Produce a copy of every line in the records that holds the string "short".
□ □ □ □
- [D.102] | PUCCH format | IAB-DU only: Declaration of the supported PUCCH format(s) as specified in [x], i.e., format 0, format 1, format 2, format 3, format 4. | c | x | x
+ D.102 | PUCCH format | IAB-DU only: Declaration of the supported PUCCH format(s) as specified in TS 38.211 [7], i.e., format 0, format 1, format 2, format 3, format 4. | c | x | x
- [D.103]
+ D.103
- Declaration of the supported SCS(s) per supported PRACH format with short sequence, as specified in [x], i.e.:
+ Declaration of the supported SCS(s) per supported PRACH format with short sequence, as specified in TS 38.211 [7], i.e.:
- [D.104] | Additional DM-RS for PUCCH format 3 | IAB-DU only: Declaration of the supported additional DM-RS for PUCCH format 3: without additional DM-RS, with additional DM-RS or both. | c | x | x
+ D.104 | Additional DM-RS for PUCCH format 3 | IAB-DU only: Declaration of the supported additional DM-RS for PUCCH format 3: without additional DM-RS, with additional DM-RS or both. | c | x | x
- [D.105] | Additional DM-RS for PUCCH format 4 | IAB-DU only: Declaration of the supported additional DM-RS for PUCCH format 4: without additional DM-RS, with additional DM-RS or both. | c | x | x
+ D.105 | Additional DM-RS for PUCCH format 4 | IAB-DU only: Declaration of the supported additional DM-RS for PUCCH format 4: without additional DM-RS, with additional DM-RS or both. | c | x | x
□ □ □ □
Task result:
- Declaration of the supported SCS(s) per supported PRACH format with short sequence, as specified in [x], i.e.:
+ Declaration of the supported SCS(s) per supported PRACH format with short sequence, as specified in TS 38.211 [7], i.e.:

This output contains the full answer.